(Entries taken from a collection)
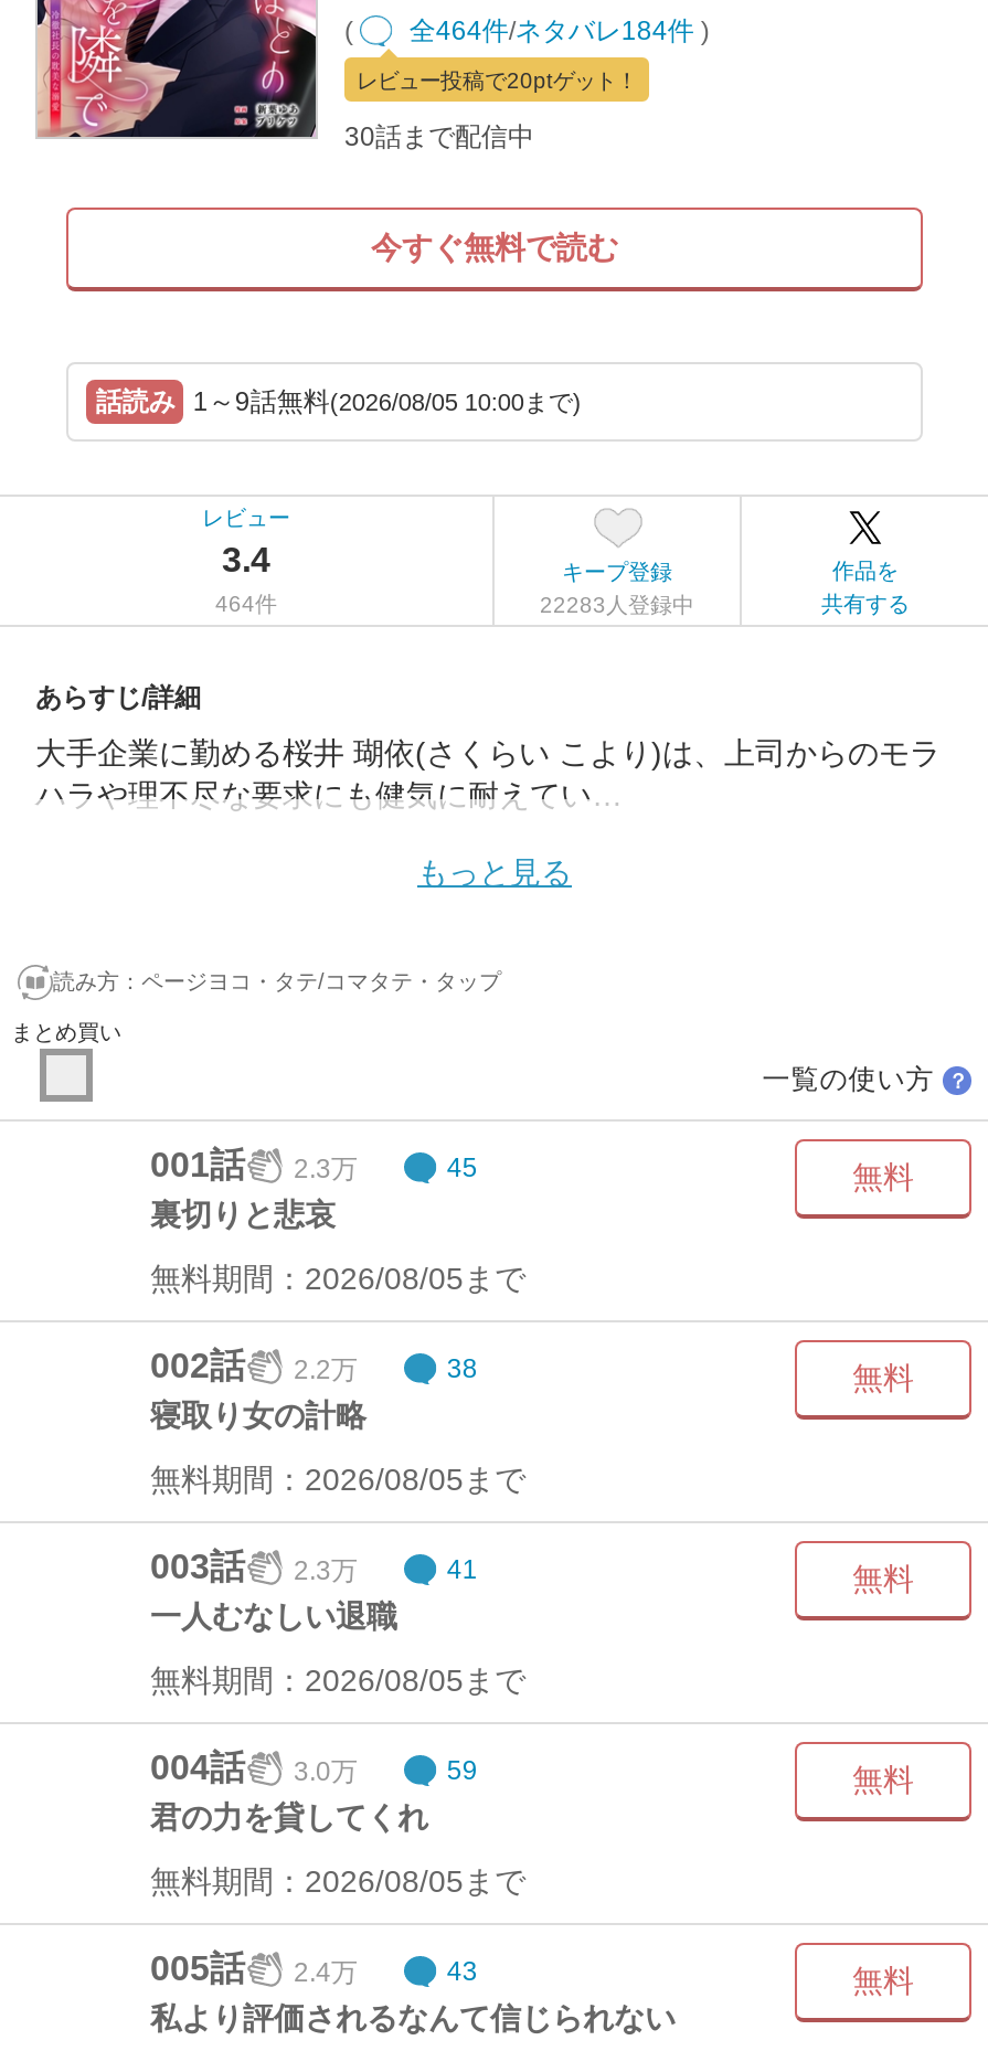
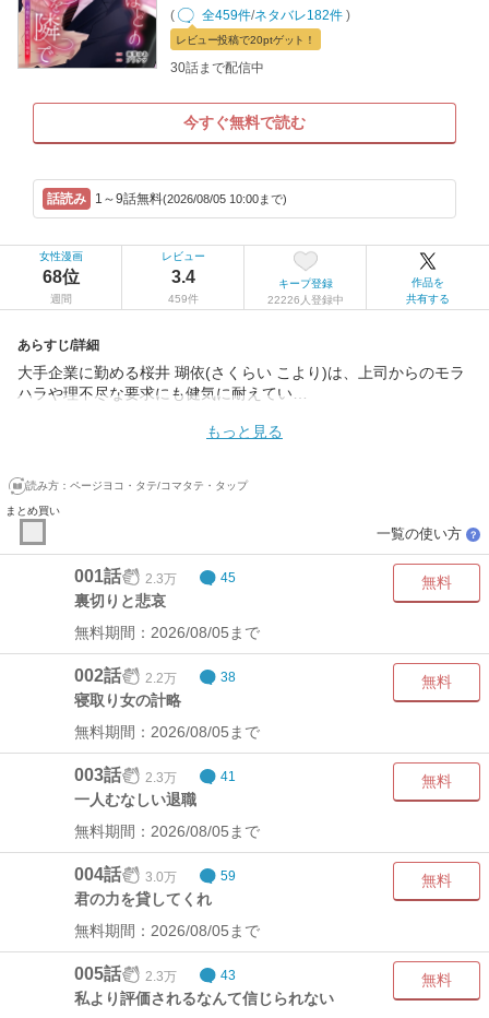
[402,16,709,47] 全464件/ネタバレ184件) -> [199,8,351,23] 全459件/ネタバレ182件)
none -> [39,250,82,305] 女性漫画 | 68位 | 週間
[215,592,277,617] 464件 -> [168,293,198,305] 459件
[540,593,694,618] 22283人登録中 -> [267,294,343,306] 22226人登録中
[150,1950,358,1988] 005話 2.4万 -> [74,965,177,983] 005話 2.3万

Work item: Each line from the one that holds "none -> [39,250,82,305] 女性漫画 | 68位 | 週間" to the end of the records above should be transcribed exactly, both ends included.

Answer space:
none -> [39,250,82,305] 女性漫画 | 68位 | 週間
[215,592,277,617] 464件 -> [168,293,198,305] 459件
[540,593,694,618] 22283人登録中 -> [267,294,343,306] 22226人登録中
[150,1950,358,1988] 005話 2.4万 -> [74,965,177,983] 005話 2.3万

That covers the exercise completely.